Getting lost in Medellín at 2 AM on my first night

It all started in Mexico before getting on my plane. I had emailed my hotel to arrange a transport from the airport, but for some reason, only half the email arrive and they did not have all my contact information required to make the arrangement. So, here I was, alone at the Medellín airport at around 1 AM now, trying to get a taxi for the 45 minutes ride to the city. And since everyone was so afraid that I get kidnapped here in Colombia, the thought did cross my mind that something bad could happen. I managed to get a shared taxi with a Colombian/Canadian accountant from Toronto that explained a great deal about the city on the way. That turned out to be a great ride, I paid the 75,000 COP ($32 CAD), the taxi dropped me at the hotel and everything was fine…

… or so I thought! The Hotel I had book had 2 separate buildings for dorms and rooms. I had booked a room for the first night and the taxi had dropped me off at the dorms one! So I thank the woman that woke up to welcome me at the wrong hotel, entered the street address in google map, and was on my way. I don’t know if it’s me that could read the address properly (probably, they have a funny way of giving direction), but there I was wandering some deserted street at 2 AM. I finally managed to find it, after asking for direction (which I never do) not once but twice in other hotels where there were people at the front desk.

So, is it safe?

So the short answer to “What happens when you get lost in the streets at 2 AM?” is thankfully nothing! This was on my first Thursday night in town, and last Thursday we went out to an organized Pub Crawl and I walked those same streets alone on my way back at 3 AM this time and still, nothing happened.
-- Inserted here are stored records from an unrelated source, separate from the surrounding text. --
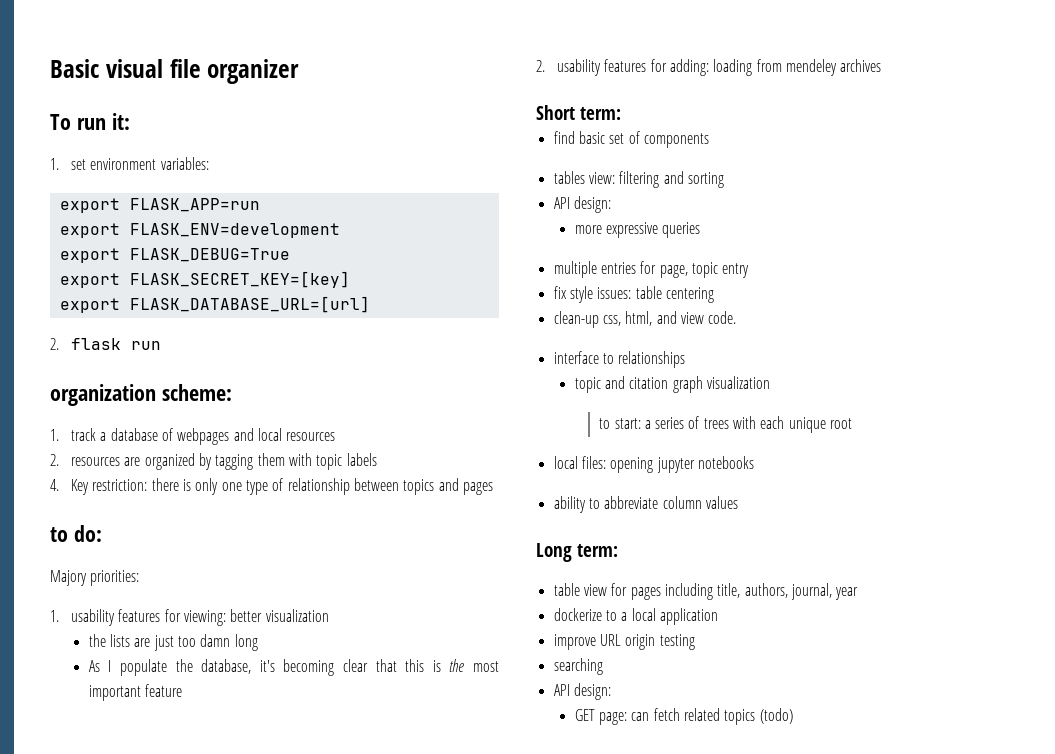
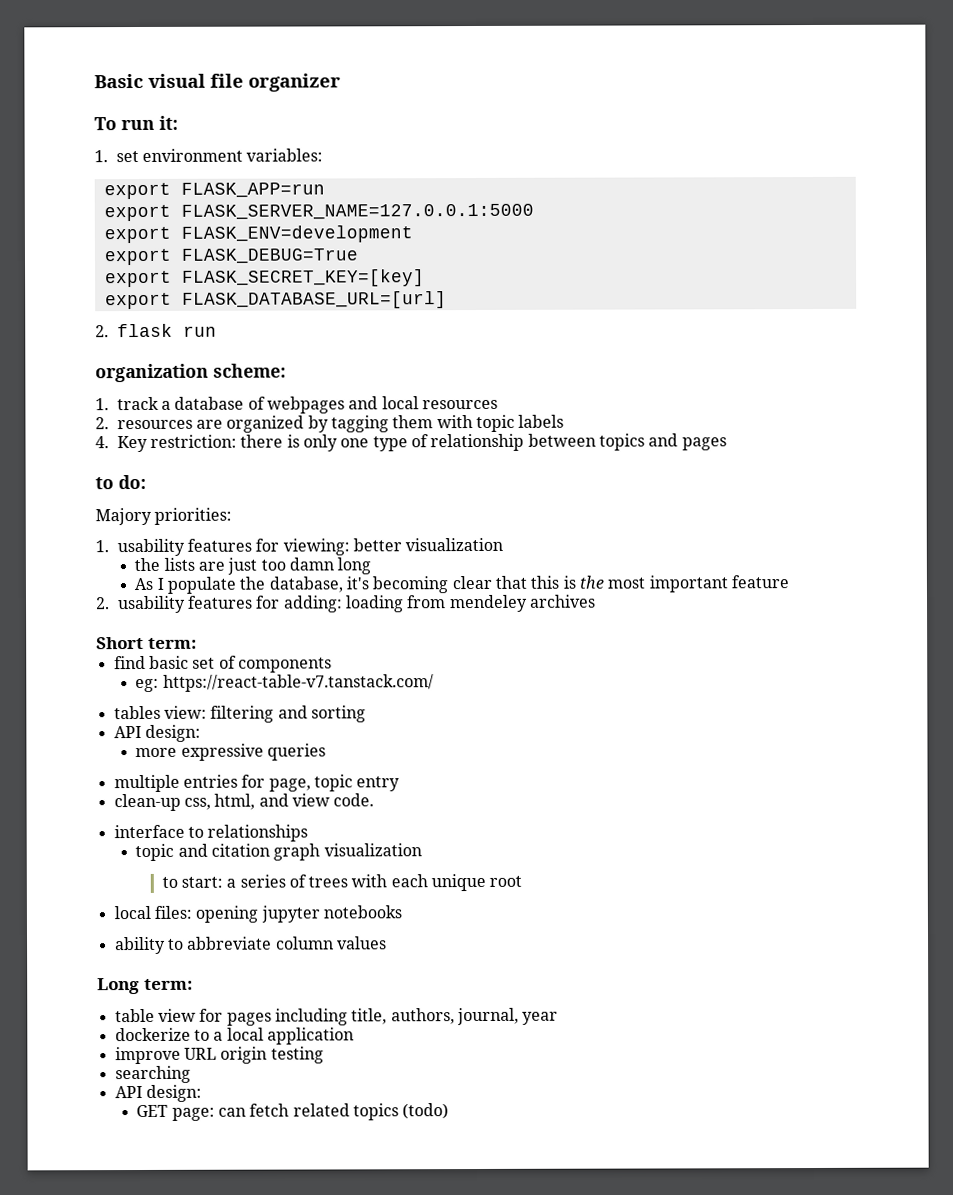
+ export FLASK_SERVER_NAME=127.0.0.1:5000
+ eg: https://react-table-v7.tanstack.com/
- fix style issues: table centering

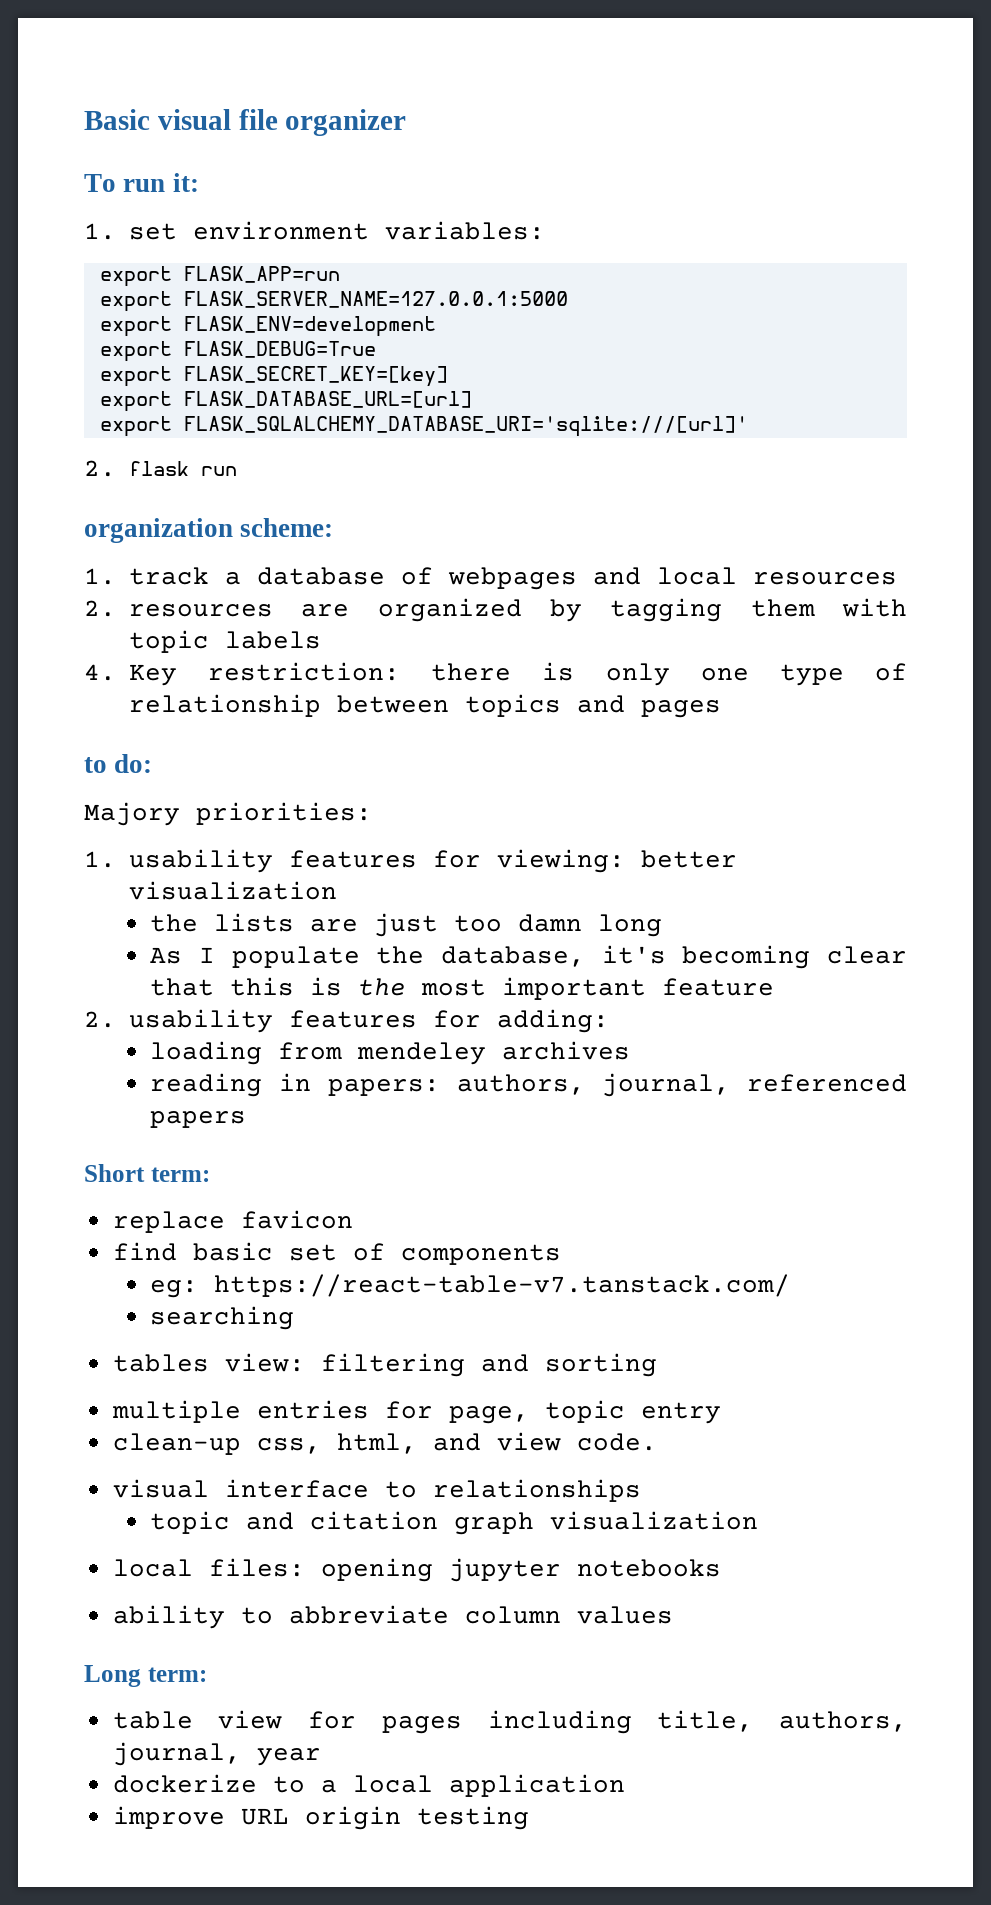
+ export FLASK_SQLALCHEMY_DATABASE_URI='sqlite:///[url]'
- 2. usability features for adding: loading from mendeley archives
+ 2. usability features for adding:
+ loading from mendeley archives
+ reading in papers: authors, journal, referenced papers
+ replace favicon
+ searching
  tables view: filtering and sorting
- API design:
- more expressive queries
- interface to relationships
+ visual interface to relationships
- to start: a series of trees with each unique root
- searching
- API design:
- GET page: can fetch related topics (todo)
Did you know that many major US cities are more dangerous than Medellín? Medellín is estimated to be about as safe as Orlando, Florida. That being said, just yesterday a guy from the hostel where I’m staying got his phone taken at knife point at 1 PM in a public park. So no matter how safe you are, it is important to always stay careful.

Barrios (Neighbourhoods)

I haven’t got to visit the other neighborhood yet, that will come for my full review of the city. I’ve explored El Poblado and have been to Laureles an afternoon to check it out.

El Poblado

This is the main upscale district in Medellín and the most touristic one. It is pretty calm during the week, but can get wild on the weekends! There are many restaurant and patio on all the streets close to Parque Lleras.

Since I’m in this city mainly to work for the next month, I’ve looked out a couple of cafes. There are plenty of them with good wi-fi to work from. The coffee is excellent and a cappuccino will cost you around $4000 to $6000 ( $1.70 to $2.5 CAD).


I’ve yet to experience it fully, but I’ve been there for a walk and it seems less touristic than El Poblado while still having lots of places to go out and cafes to work from.


There are not many English-speaking Colombian, even in the more touristic place, so it is really a great place to learn Spanish. Language exchanges are great events to attend in order to practice and learn. I went to one on Wednesday night at a local bar and met 5 Colombians that were learning English. It also gives you a unique insight into the local culture that you would have had if you’d have stick to all the touristic stuff.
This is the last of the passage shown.